UMN Solar Energy Laboratory
The Solar Energy Laboratory at the University of Minnesota specializes in development of solar technologies for a wide range of applications including high-temperature cycles that utilize concentrated solar radiation for fuel and power production, and low-temperature distributed solar systems for space heating, cooling and hot water. The three pathways to solar fuels examined in this laboratory are: the solar thermal gasification of biomass, in which carbonaceous materials such as coal, organic waste, or biomass are converted to either H2 or CO with the use of H2O or CO2 as the gasifying agent, respectively; the solar thermal oxidation-reduction cycle of CeO2, in which the metal is thermally reduced and either H2O or CO2 is used as the oxidizing agent to produce H2 or CO, and (3) the solar thermochemical reduction of ZnO, in which the thermal reduction of ZnO is coupled to the selective oxidation of CH4 for the co-production of zinc and 2:1 H2/CO synthesis gas.

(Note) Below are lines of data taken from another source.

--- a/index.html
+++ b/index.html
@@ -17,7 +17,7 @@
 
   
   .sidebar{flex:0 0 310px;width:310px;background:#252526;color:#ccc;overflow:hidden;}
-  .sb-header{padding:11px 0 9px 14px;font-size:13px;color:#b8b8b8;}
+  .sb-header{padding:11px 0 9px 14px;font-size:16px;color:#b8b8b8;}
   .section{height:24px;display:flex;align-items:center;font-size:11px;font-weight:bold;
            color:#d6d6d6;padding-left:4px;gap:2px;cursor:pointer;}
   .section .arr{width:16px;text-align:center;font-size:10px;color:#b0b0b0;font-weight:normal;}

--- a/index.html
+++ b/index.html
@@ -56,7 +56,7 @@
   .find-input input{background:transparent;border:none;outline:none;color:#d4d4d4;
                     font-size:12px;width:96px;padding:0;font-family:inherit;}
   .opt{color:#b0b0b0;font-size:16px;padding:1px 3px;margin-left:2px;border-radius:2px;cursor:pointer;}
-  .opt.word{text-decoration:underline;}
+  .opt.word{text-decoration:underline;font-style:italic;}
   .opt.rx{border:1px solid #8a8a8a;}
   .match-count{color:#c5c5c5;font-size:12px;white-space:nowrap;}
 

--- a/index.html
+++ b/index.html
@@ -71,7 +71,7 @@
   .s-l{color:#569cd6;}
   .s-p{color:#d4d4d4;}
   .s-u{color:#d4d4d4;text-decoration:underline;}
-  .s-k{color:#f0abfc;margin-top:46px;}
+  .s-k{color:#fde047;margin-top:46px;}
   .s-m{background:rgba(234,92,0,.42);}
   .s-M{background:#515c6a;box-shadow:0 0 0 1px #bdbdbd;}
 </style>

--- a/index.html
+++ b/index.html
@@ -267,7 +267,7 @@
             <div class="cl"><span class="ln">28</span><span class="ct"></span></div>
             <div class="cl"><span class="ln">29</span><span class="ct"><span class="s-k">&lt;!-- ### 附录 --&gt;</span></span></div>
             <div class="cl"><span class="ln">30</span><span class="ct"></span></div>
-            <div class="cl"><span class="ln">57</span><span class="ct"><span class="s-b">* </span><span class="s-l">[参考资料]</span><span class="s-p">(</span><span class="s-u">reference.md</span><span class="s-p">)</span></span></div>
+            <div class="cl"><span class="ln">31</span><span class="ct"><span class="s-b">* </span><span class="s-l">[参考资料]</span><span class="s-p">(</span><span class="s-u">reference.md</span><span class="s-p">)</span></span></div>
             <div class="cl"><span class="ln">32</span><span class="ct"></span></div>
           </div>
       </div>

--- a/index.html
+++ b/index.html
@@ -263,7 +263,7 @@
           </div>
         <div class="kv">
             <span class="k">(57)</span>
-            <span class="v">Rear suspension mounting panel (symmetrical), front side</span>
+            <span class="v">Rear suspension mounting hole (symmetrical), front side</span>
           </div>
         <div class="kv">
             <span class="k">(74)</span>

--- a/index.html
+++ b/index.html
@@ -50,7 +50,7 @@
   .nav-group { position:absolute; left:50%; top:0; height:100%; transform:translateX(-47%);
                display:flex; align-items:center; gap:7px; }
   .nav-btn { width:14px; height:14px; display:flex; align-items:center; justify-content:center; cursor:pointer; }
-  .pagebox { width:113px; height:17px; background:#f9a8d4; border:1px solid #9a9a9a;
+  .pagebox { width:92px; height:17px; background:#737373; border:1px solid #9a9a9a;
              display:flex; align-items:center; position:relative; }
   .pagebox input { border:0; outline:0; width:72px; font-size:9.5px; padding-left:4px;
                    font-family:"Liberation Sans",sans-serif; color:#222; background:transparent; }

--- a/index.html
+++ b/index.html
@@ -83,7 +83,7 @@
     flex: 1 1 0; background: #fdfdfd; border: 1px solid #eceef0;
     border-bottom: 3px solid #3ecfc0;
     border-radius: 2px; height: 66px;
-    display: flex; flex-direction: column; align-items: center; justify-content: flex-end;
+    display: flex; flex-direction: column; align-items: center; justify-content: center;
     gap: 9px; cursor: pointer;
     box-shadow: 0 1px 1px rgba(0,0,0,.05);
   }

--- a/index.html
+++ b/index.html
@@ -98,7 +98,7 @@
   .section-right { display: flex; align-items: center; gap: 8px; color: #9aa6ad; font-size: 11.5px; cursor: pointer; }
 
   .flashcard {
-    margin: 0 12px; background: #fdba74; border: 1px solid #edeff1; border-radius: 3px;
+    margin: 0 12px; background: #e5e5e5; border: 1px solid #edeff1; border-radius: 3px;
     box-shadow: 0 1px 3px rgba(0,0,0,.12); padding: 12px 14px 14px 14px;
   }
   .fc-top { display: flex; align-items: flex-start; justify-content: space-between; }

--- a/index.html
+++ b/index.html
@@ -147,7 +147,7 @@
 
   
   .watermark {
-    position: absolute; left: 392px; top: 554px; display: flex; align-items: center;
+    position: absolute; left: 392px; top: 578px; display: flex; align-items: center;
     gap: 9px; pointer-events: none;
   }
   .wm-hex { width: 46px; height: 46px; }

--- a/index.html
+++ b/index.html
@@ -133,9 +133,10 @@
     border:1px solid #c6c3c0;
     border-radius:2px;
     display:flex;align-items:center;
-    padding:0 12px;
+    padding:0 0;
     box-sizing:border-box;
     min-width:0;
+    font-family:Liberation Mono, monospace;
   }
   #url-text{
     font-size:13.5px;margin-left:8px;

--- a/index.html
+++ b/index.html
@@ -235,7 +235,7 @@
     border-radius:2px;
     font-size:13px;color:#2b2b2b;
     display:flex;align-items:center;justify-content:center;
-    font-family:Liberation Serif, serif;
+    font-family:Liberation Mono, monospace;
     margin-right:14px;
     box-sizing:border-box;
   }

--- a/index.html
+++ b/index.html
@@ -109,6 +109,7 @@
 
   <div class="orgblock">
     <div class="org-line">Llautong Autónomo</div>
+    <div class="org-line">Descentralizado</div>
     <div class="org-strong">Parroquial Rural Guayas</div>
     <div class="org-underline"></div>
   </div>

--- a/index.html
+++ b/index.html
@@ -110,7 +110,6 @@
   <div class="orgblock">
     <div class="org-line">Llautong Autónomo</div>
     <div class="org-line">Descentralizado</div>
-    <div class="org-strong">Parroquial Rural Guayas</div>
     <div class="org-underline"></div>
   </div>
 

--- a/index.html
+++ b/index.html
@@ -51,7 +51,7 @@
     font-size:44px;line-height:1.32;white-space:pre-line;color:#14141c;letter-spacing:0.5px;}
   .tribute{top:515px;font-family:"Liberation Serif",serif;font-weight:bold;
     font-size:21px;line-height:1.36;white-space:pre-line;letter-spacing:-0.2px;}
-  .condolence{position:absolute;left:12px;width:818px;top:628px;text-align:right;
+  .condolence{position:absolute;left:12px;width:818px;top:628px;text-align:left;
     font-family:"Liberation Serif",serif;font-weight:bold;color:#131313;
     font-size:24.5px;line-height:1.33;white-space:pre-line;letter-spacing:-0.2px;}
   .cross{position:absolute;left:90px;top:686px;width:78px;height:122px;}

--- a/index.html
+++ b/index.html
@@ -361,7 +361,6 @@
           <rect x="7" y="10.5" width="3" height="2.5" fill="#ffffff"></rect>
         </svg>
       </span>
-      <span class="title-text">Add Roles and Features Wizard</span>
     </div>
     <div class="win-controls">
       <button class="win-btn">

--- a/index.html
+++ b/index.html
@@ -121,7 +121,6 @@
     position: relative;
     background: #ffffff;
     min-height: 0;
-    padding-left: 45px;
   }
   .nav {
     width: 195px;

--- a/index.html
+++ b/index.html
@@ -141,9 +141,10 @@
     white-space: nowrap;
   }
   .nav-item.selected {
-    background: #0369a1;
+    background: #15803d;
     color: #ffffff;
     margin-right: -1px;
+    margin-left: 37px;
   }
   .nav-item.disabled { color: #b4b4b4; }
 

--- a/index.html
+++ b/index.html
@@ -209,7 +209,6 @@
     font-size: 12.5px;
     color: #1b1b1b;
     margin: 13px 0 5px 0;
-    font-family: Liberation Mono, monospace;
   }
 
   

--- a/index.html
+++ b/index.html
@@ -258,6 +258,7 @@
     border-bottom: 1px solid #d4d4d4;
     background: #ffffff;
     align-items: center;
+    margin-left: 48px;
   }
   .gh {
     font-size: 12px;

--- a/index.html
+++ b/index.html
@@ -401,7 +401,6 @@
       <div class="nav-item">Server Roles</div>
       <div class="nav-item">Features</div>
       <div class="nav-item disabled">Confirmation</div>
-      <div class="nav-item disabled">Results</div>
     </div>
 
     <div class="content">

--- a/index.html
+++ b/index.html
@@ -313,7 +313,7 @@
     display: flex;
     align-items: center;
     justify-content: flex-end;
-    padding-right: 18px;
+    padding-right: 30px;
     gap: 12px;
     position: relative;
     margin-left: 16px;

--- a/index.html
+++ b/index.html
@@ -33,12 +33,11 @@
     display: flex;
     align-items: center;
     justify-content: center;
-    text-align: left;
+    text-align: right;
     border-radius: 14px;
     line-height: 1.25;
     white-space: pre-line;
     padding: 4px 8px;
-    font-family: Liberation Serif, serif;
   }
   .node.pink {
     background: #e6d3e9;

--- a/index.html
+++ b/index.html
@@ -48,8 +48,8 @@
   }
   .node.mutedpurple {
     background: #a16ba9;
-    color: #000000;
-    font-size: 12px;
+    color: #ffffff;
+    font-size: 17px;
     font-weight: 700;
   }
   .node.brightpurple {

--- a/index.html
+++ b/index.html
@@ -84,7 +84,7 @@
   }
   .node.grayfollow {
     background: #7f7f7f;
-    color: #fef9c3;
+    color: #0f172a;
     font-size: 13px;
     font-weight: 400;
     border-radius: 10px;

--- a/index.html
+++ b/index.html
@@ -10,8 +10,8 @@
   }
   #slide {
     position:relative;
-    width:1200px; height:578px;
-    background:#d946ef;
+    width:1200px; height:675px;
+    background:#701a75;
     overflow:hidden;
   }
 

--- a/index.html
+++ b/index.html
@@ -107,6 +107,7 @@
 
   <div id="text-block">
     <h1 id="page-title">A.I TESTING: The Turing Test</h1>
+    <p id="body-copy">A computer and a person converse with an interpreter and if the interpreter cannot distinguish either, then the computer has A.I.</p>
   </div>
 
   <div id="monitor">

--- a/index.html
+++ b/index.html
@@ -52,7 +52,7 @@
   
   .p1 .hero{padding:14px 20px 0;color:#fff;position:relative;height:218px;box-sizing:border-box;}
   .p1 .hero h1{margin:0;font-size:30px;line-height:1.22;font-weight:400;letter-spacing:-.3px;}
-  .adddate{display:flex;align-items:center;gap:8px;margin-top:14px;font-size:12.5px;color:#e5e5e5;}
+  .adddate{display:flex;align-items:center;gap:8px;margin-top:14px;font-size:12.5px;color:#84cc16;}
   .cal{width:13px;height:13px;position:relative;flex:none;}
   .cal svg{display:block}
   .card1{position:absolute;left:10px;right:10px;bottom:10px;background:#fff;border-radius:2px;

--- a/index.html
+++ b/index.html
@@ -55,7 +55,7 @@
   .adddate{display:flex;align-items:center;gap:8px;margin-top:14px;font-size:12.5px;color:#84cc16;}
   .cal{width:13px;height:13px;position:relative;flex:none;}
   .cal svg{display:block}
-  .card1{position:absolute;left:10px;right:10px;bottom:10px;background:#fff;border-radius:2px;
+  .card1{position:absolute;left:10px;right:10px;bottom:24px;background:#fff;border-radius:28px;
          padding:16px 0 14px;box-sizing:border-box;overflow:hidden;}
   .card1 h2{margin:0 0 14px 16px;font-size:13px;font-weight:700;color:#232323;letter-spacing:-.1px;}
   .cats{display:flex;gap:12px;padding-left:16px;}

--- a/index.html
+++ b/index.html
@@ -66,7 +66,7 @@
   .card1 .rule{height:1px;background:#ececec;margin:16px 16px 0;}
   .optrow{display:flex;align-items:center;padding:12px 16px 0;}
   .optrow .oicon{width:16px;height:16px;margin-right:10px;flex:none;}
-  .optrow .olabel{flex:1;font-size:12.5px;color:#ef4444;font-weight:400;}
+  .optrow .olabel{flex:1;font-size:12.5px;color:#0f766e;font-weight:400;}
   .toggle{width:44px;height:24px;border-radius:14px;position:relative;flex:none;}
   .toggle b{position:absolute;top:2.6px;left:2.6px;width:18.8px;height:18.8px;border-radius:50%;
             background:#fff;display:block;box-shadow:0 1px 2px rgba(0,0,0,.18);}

MSI resources are used to model various aspects of chemical reactions, fluid flow, and heat transfer and structural mechanics for the design of prototype reactors and the analysis of experimental results. Furthermore, research is also being performed to improve performance of residential solar thermal hot water systems through efficient thermal stratification in hot water tanks. MSI resources are used to simulate mass and heat transfer in thermal storage tanks with porous stratification manifolds during various charging processes.